When I read the request, my face went the colour of Palm Sunday vestments!

The things is, I found it a struggle to do any fasting for a few months. My first reaction to the request was that it would be hypocritical of me to write such an article, having become a bit lax on the fasting front. But, for better or for worse, here is my reflection on my recent experience (or lack thereof) of fasting.

So what stopped me fasting? I can answer the question with one word: stress. I’ve been facing a couple of stressful situations in my life over the last few months. It became more difficult to pray, and it felt as if it was impossible to consider fasting. I just wanted to distract myself from the pain inside. The internet, sports on TV and food were my favourite distractions. In the middle of all this, I certainly had no appetite for depriving myself of even a cup of tea in the morning and offering it up to the Lord. I was being deprived of a large part of my sense of self-worth, so He wasn’t getting any more sacrifices from me. It was almost as if I was empty inside, and so had nothing to offer.

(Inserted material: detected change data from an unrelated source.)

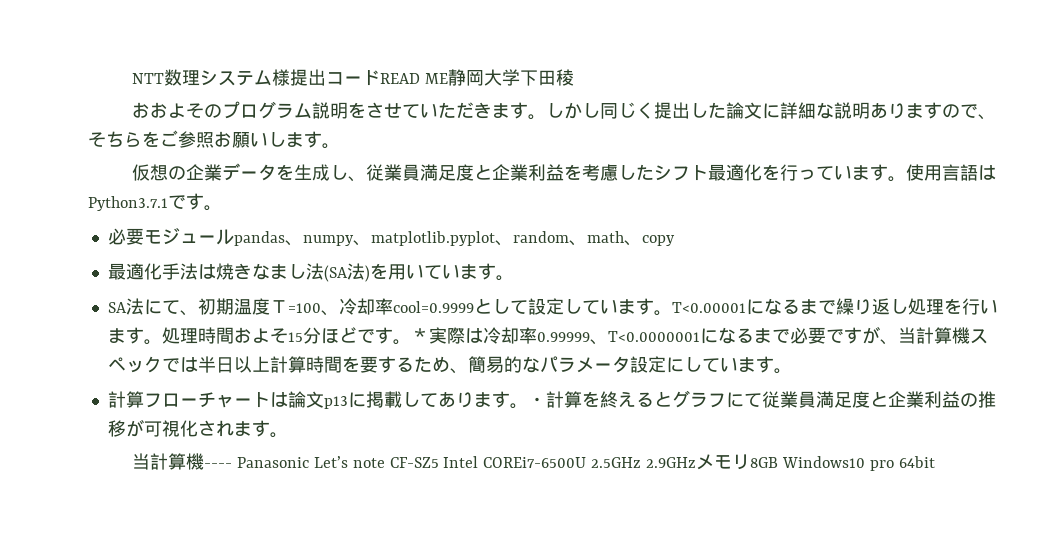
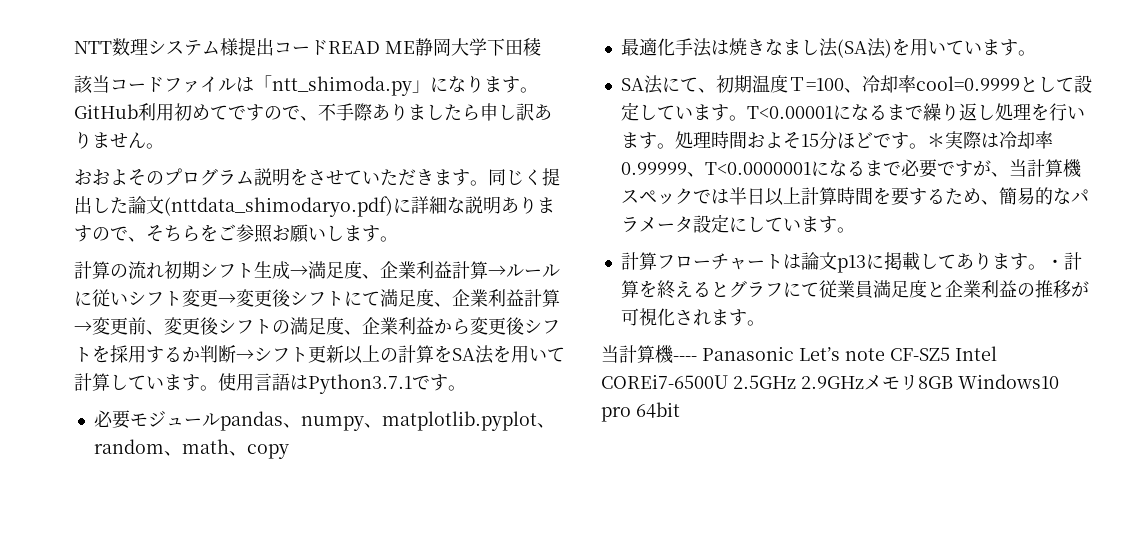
(574, 77) none -> [74,75,538,96] [74,103,552,121] [74,131,164,149] // 該当コードファイルは「ntt_shimoda.py」になります。GitHub利用初めてですので、不手際ありましたら申し訳ありません。
[546,102,601,119] しかし -> (488, 183) none
(763, 110) none -> [164,196,393,217] (nttdata_shimodaryo.pdf)
[132,163,817,182] 仮想の企業データを生成し、従業員満足度と企業利益を考慮したシフト最適化を行っ -> [74,261,560,279] [74,289,560,307] [74,317,560,335] [74,345,565,364] [74,373,128,391] 計算の流れ初期シフト生成→満足度、企業利益計算→ルールに従いシフト変更→変更後シフトにて満足度、企業利益計算→変更前、変更後シフトの満足度、企業利益から変更後シフトを採用するか判断→シフト更新以上の計算をSA法を用いて計算し

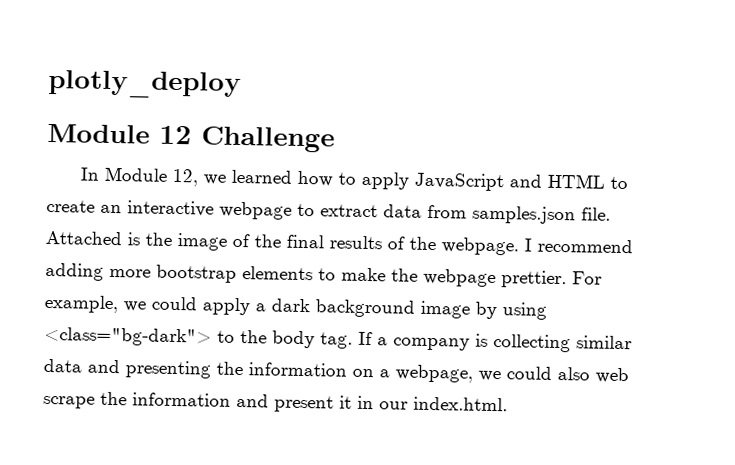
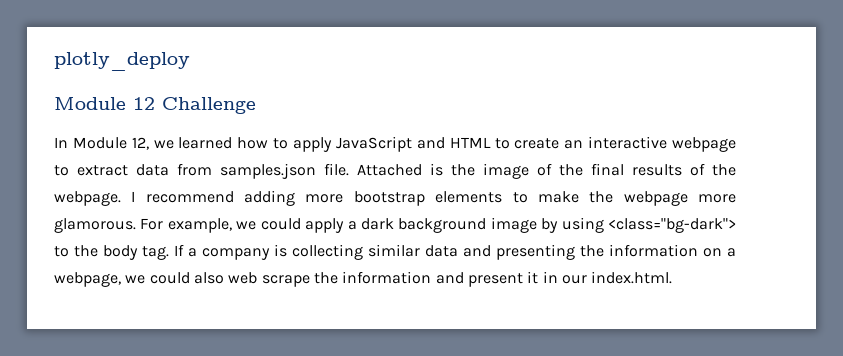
[501,270,567,289] prettier. -> [698,194,737,203] [54,218,136,233] more glamorous.

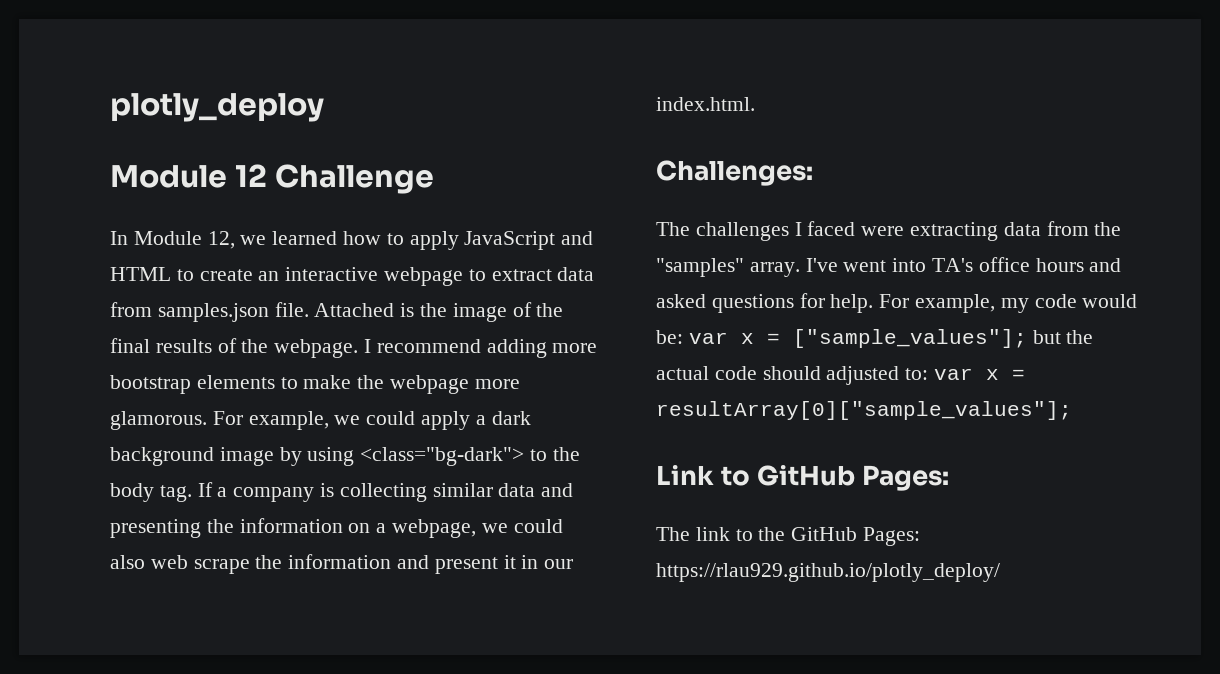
(673, 277) none -> [656,160,813,186] [656,221,1122,241] [656,257,1122,277] [656,293,1138,313] [656,329,1094,348] [656,366,1026,385] [656,401,1072,420] [656,465,950,491] [656,527,921,546] [656,563,1000,582] // Challenges: // The challenges I faced were extracting data from the "samples" array. I've went into TA's office hours and asked questions for help. For example, my code would be: var x = ["sample_values"]; but the actual code should adjusted to: var x = resultArray[0]["sample_values"]; // Link to GitHub Pages: // The link to the GitHub Pages: https://rlau929.github.io/plotly_deploy/

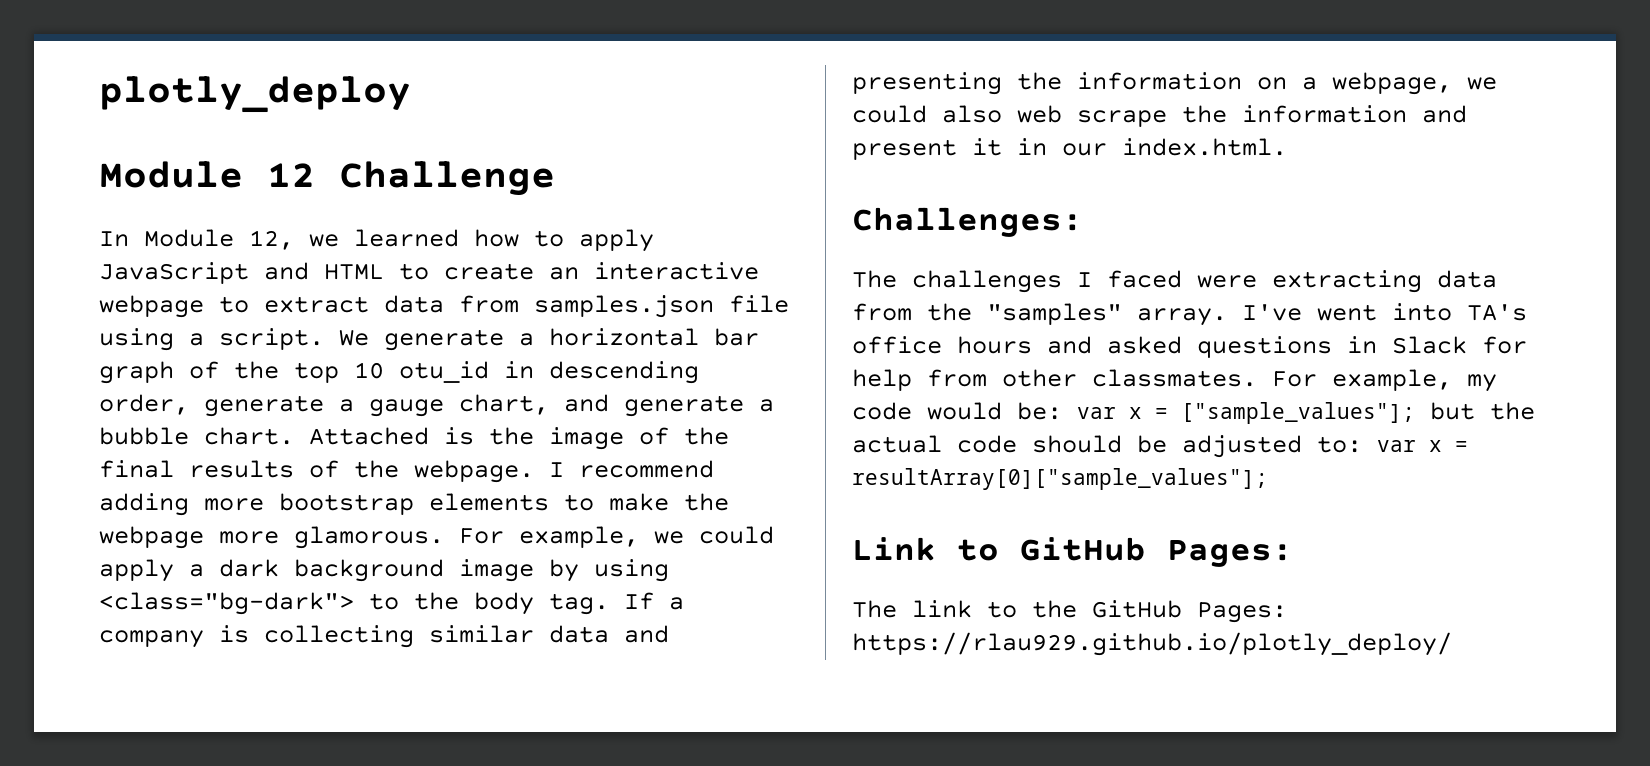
[274,302,309,317] file. -> [729,295,789,313] [99,328,759,351] [99,361,699,384] [99,394,774,417] [99,427,294,445] file using a script. We generate a horizontal bar graph of the top 10 otu_id in descending order, generate a gauge chart, and generate a bubble chart.
[799,293,874,313] for help. -> [1347,336,1527,354] [852,369,1257,391] in Slack for help from other classmates.
(821, 373) none -> [1137,435,1167,453] be

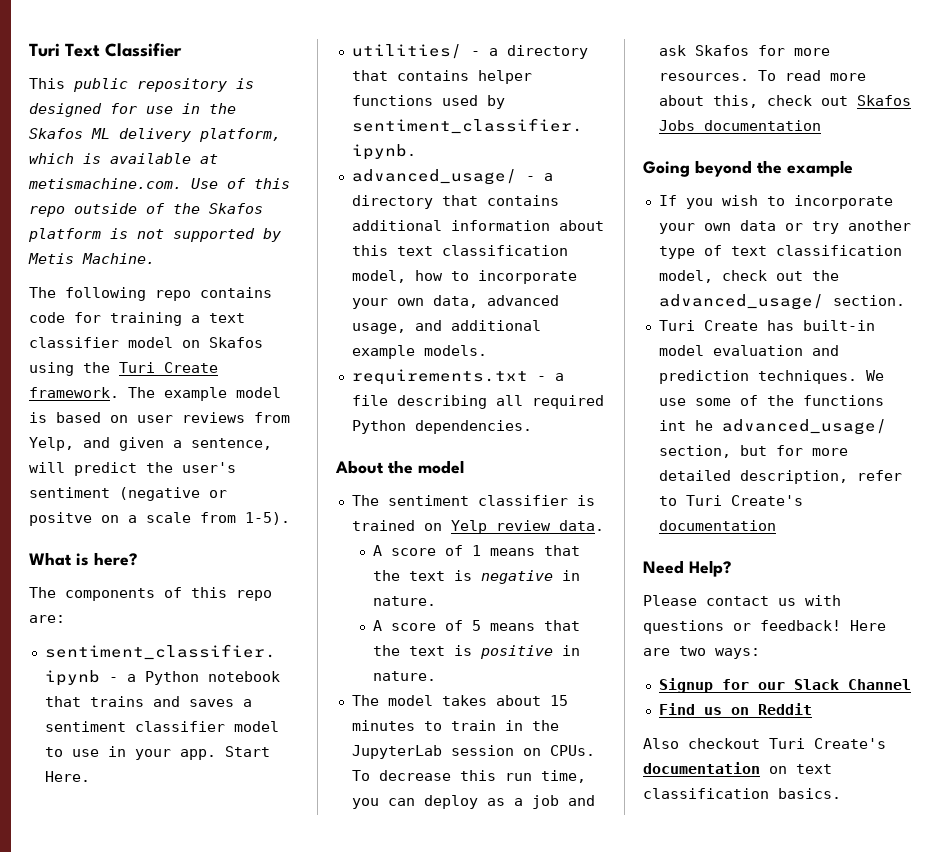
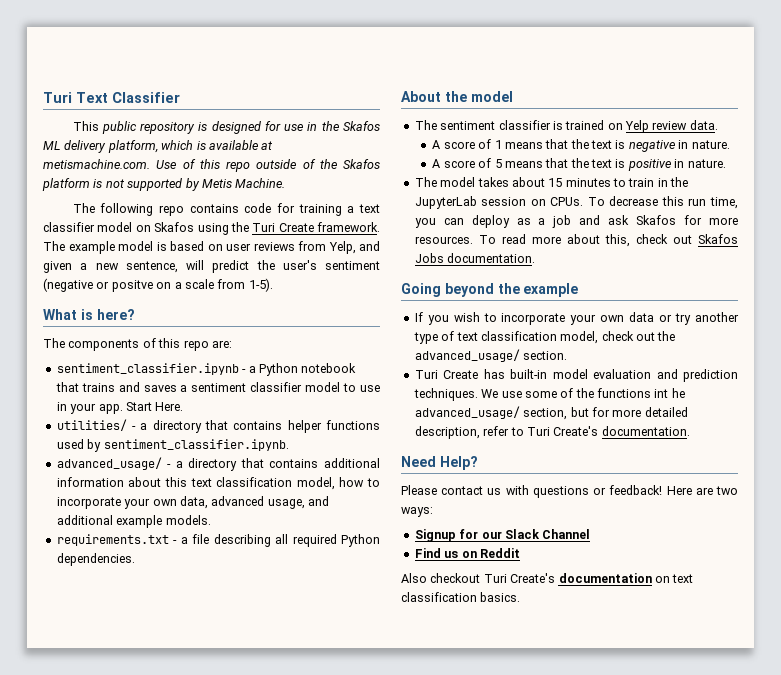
(182, 444) none -> [95,263,119,270] new
[703,120,821,131] documentation -> [447,253,536,263] documentation.
[658,520,776,531] documentation -> [601,426,690,436] documentation.

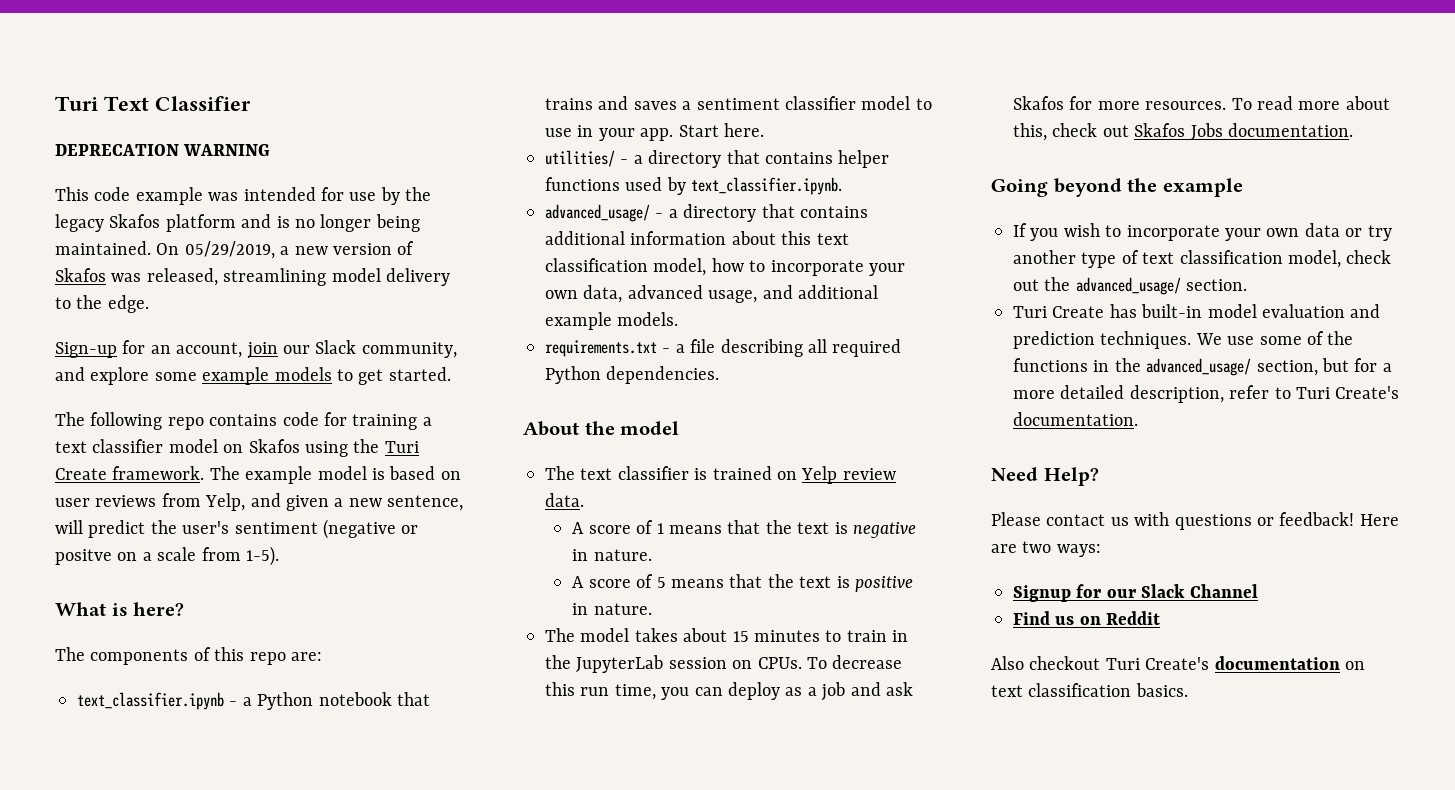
(180, 97) none -> [55,144,271,156] // DEPRECATION WARNING
[101,121,380,134] [43,140,274,153] [43,159,380,172] [42,178,286,191] public repository is designed for use in the Skafos ML delivery platform, which is available at metismachine.com. Use of this repo outside of the Skafos platform is not supported by Metis Machine. -> [94,187,432,205] [55,214,420,232] [55,241,415,259] [55,268,450,286] [55,295,149,313] [55,340,457,359] [55,367,451,385] code example was intended for use by the legacy Skafos platform and is no longer being maintained. On 05/29/2019, a new version of Skafos was released, streamlining model delivery to the edge. // Sign-up for an account, join our Slack community, and explore some example models to get started.
[56,363,239,375] sentiment_classifier.ipynb -> [77,692,224,710] text_classifier.ipynb
[155,402,184,411] Here. -> [724,123,764,137] here.
[103,439,289,451] sentiment_classifier.ipynb. -> [691,177,843,195] text_classifier.ipynb.
[440,121,496,130] sentiment -> [580,468,613,480] text
[654,388,685,398] int he -> [1093,358,1141,372] in the
(610, 412) none -> [1382,363,1392,372] a

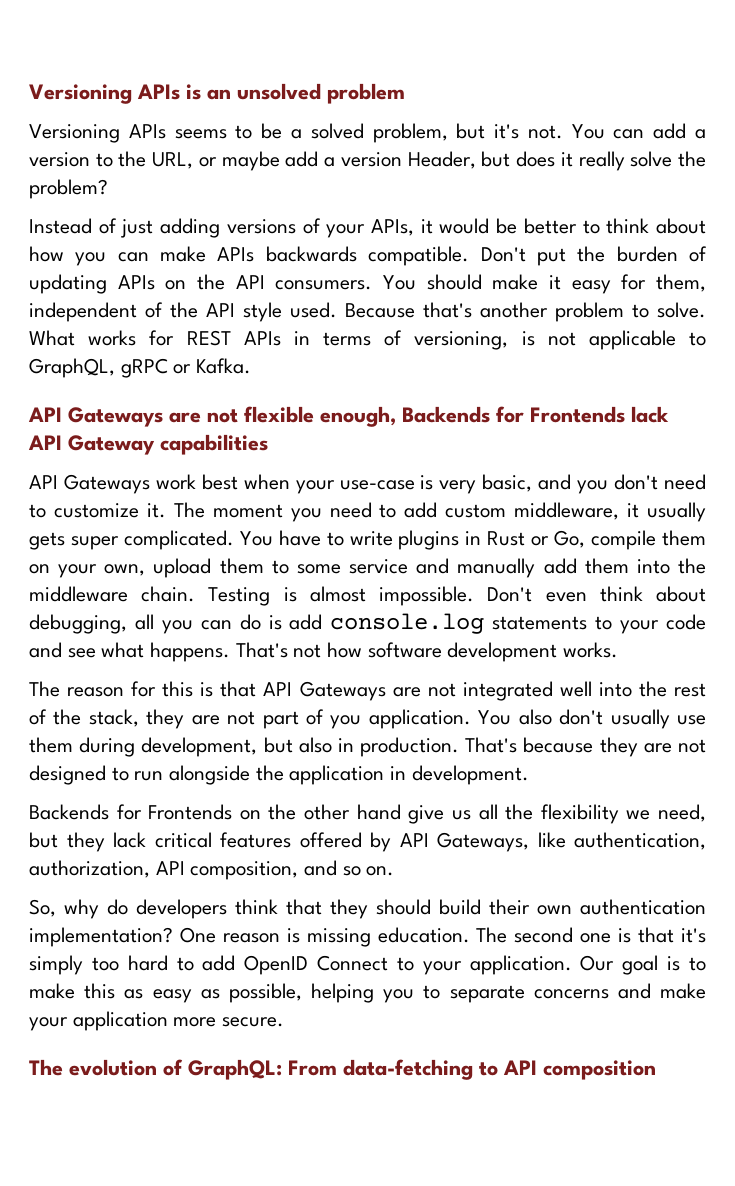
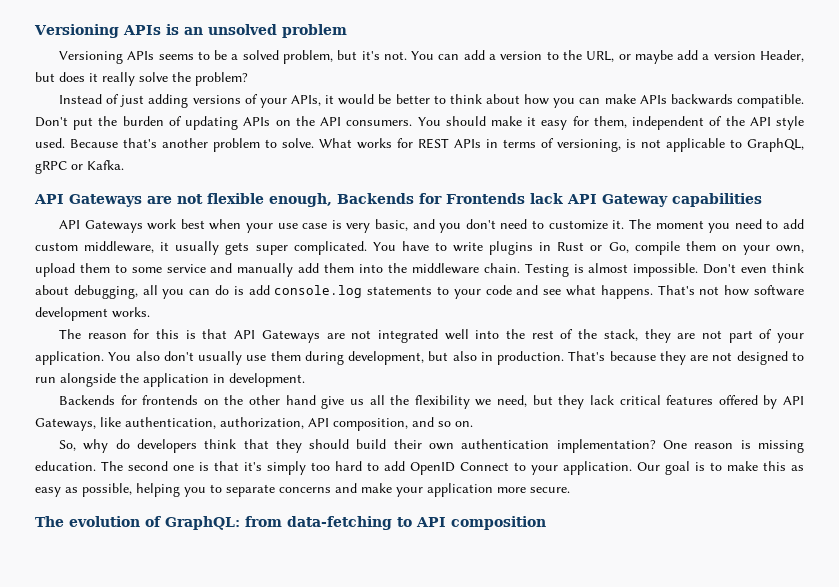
[339,480,415,490] use-case -> [277,223,328,229] use case
[330,715,362,729] you -> [776,333,804,343] your
[148,804,233,820] Frontends -> [142,395,199,405] frontends
[288,1060,337,1076] From -> [245,516,282,527] from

One thing I was managing to do, occasionally, was to expose the Blessed Sacrament in the church for a while after Mass and spend time with parishioners in adoration. However, when Lent drew near, I realised I had to make some effort to get back onto the wagon from which I had fallen. It was time to try fasting again.

And the truly amazing thing is that fasting began to work (little) miracles almost immediately. Almost as soon as I began doing without my morning cup of tea, I felt a little spiritual strength come back. I began to get a new perspective on the trials I was experiencing. I began to pray a little better, and I was a little stronger in the face of temptation to sin. It was as if even the minuscule sacrifice I was making was creating just enough room in my soul for the Holy Spirit to get to work. Remarkable! It was a most generous payback on what felt like such a small effort. It’s as if I had deposited some money in the bank, and received a lot of interest almost immediately.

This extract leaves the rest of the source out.